Jupyter notebooks have been a huge productivity boost for machine learning researchers. They are a great way to share code, and to share ideas. Still, it’s only been recently that they have introduced support for realtime collaboration. I have written this post as a tutorial to help you get started with realtime collaboration using Jupyter lab on AWS and GCP.

According to gpt3:

## What is Jupyter lab?

Jupyter lab is a Jupyter notebook extension that allows you to run Jupyter notebooks in realtime. It is a Jupyter notebook server that runs on your local machine, and it is connected to a Jupyter notebook server on a remote machine.

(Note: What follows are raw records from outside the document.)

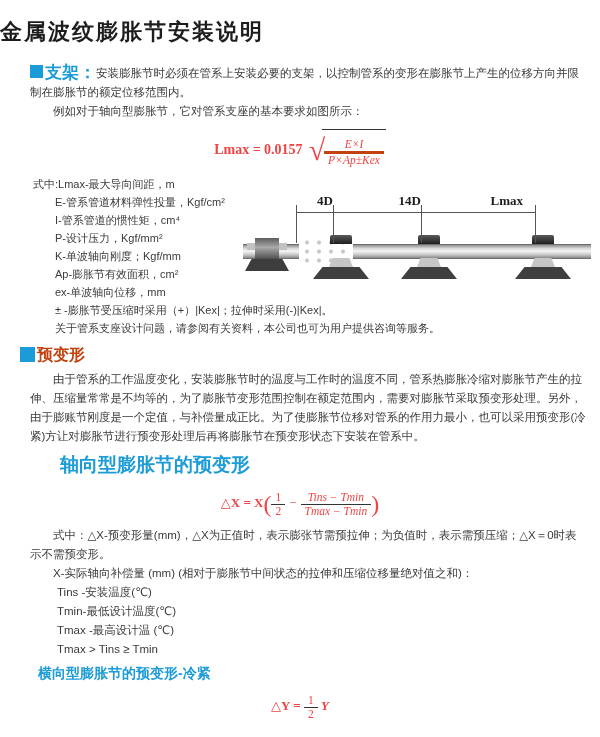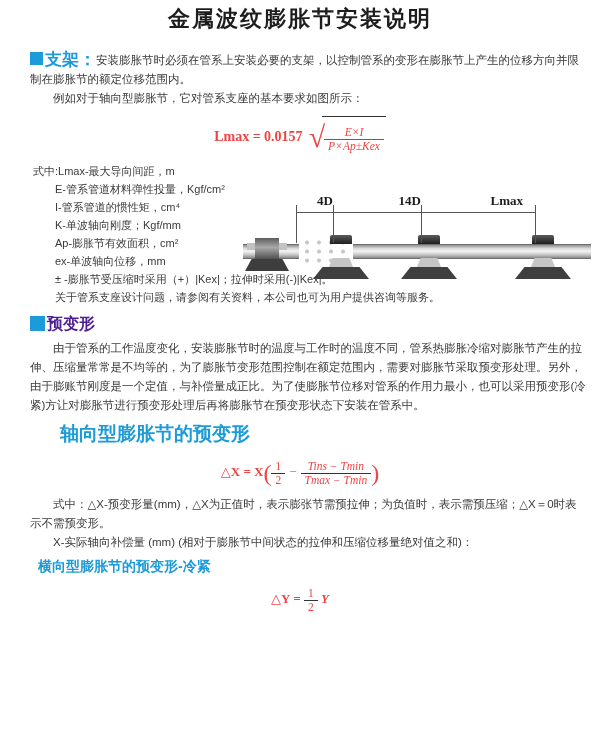--- a/index.html
+++ b/index.html
@@ -9,7 +9,7 @@
     color:#3a3a3a; overflow:hidden;
   }
   .title {
-    margin:0; padding-top:4px; text-align:center;
+    margin:0; padding-top:17px; 
     font-size:22px; font-weight:bold; color:#1d1d1d; letter-spacing:2px;
   }
   .para { margin:0 12px 0 30px; font-size:11.5px; line-height:19px; color:#3a3a3a; }

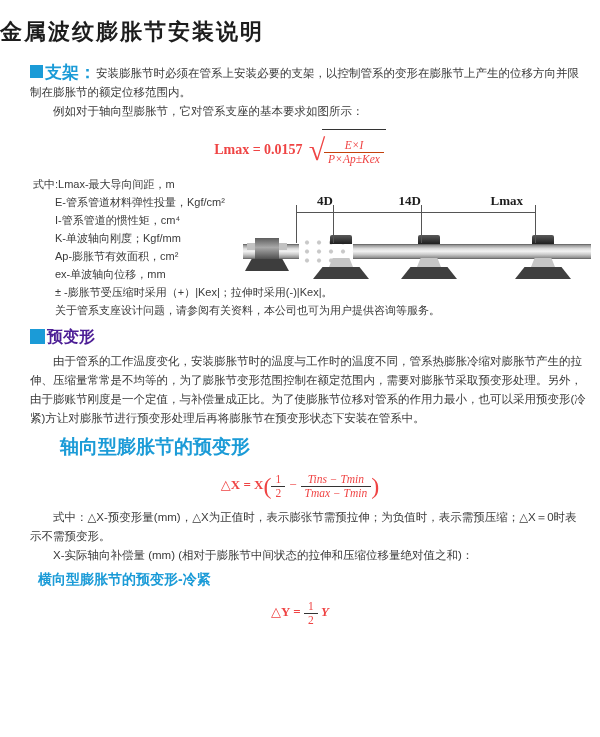--- a/index.html
+++ b/index.html
@@ -34,7 +34,7 @@
   .frac { display:inline-block; vertical-align:middle; text-align:center; font-size:11.5px; line-height:13px; }
   .frac .num { display:block; padding:0 4px; }
   .frac .den { display:block; border-top:1px solid #333; padding:0 4px; }
-  .radbody .frac .num { border-bottom:1px solid #c2410c; }
+  .radbody .frac .num { border-bottom:3px solid #c2410c; }
   .radbody .frac .den { border-top:none; }
   .ital { font-style:italic; }
   .f2 { margin-top:6px; height:38px; line-height:38px; font-size:13px; }

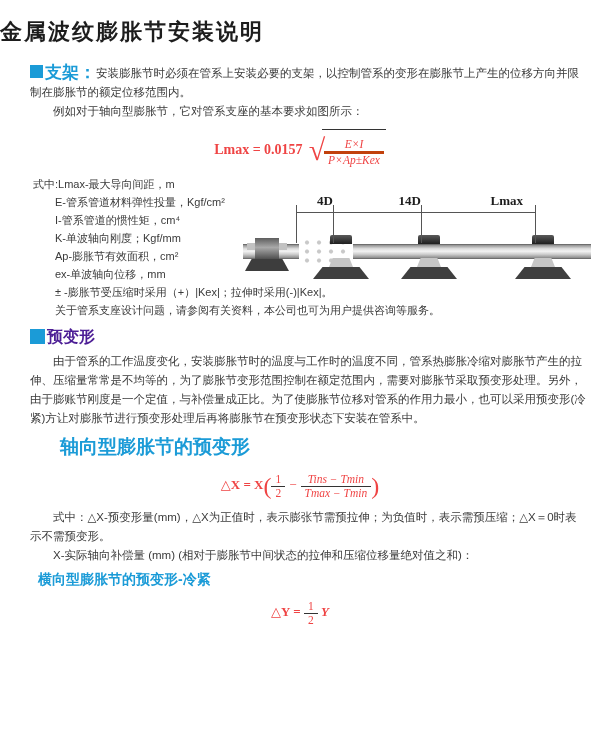--- a/index.html
+++ b/index.html
@@ -104,6 +104,7 @@
     <div class="where-line"><span>式中:</span><span>Lmax-最大导向间距，m</span></div>
     <div class="def-item">E-管系管道材料弹性投量，Kgf/cm²</div>
     <div class="def-item">I-管系管道的惯性矩，cm⁴</div>
+    <div class="def-item">P-设计压力，Kgf/mm²</div>
     <div class="def-item">K-单波轴向刚度；Kgf/mm</div>
     <div class="def-item">Ap-膨胀节有效面积，cm²</div>
     <div class="def-item">ex-单波轴向位移，mm</div>

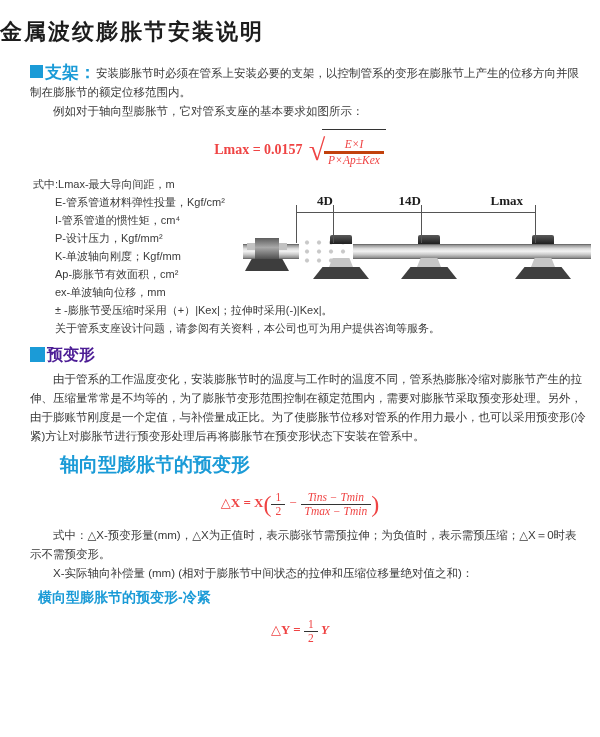--- a/index.html
+++ b/index.html
@@ -21,7 +21,7 @@
   }
   .sq-lg { width:15px; height:15px; vertical-align:-2px; }
   .sec-head { color:#1b9bd7; font-size:17px; font-weight:bold; vertical-align:-1px; }
-  .sec-head2 { margin:8px 0 0 30px; color:#4c1d95; font-size:16px; font-weight:bold; }
+  .sec-head2 { margin:8px 0 0 20px; color:#c2410c; font-size:16px; font-weight:bold; }
   .sub-head { margin:6px 0 0 60px; color:#1b9bd7; font-size:19px; font-weight:bold; }
   .sub-head2 { margin:6px 0 0 38px; color:#1b9bd7; font-size:14px; font-weight:bold; }
 

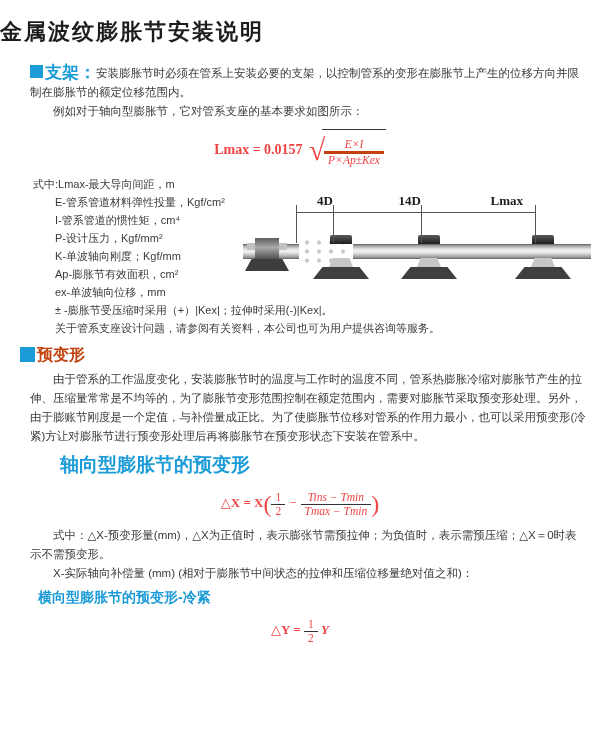--- a/index.html
+++ b/index.html
@@ -156,6 +156,12 @@
   <p class="para indent mt4">式中：△X-预变形量(mm)，△X为正值时，表示膨张节需预拉伸；为负值时，表示需预压缩；△X＝0时表示不需预变形。</p>
   <p class="para indent">X-实际轴向补偿量 (mm) (相对于膨胀节中间状态的拉伸和压缩位移量绝对值之和)：</p>
 
+  <div class="temps">
+    <div>Tins -安装温度(℃)</div>
+    <div>Tmin-最低设计温度(℃)</div>
+    <div>Tmax -最高设计温 (℃)</div>
+    <div>Tmax &gt; Tins ≥ Tmin</div>
+  </div>
 
 
   <div class="sub-head2">横向型膨胀节的预变形-冷紧</div>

## What is realtime collaboration?

Realtime collaboration is the ability to run Jupyter notebooks in realtime. Jupyter notebooks are run on your local machine, and Jupyter notebooks are connected to a remote Jupyter notebook server. The remote Jupyter notebook server is the one that is running on your machine.

## What is GCP?

    Google Cloud Platform is a cloud computing platform that provides a set of open-source software tools for developers to build, deploy, and manage their cloud computing resources.

## What is AWS?
    
    Amazon Web Services is a cloud computing platform that provides a set of open-source software tools for developers to build, deploy, and manage their cloud computing resources.

AWS

  1. Create an ec2 instance with the deep learning image
  2. Create a security group that allows all inbound traffic on ports 22 (ssh) and 8888 (jupyter lab) and allows all outbound traffic on all ports.
  3. Open a local terminal and ssh into the instance
  4. Run the following command to start jupyter lab
    jupyter lab --ip=0.0.0.0 --port=8888 --collaborative
    
  5. Copy and paste the URL that the jupyter lab server pits out into your browser but replace https://localhost with the ephemeral ip address of the instance. Make sure to use the port 8888.
  6. Troubleshooting: sometimes, I have to explicitly reassign the security group.
  7. Terminate the instance when you are done.

GCP

  1. Create a GCP project and request a GPU quote increase
  2. Create a GCP compute engine instance with the deep learning image
  3. Run the following command to start jupyter lab
    jupyter lab --ip=0.0.0.0 --port=8888 --collaborative
    
  4. Copy and paste the URL that the jupyter lab server pits out into your browser but replace https://localhost with the ephemeral ip address of the instance. Make sure to use the port 8888.
  5. Troubleshooting: sometimes, I have to explicitly run a network analysis on port 8888 on the instance.
  6. Delete the instance when you are done.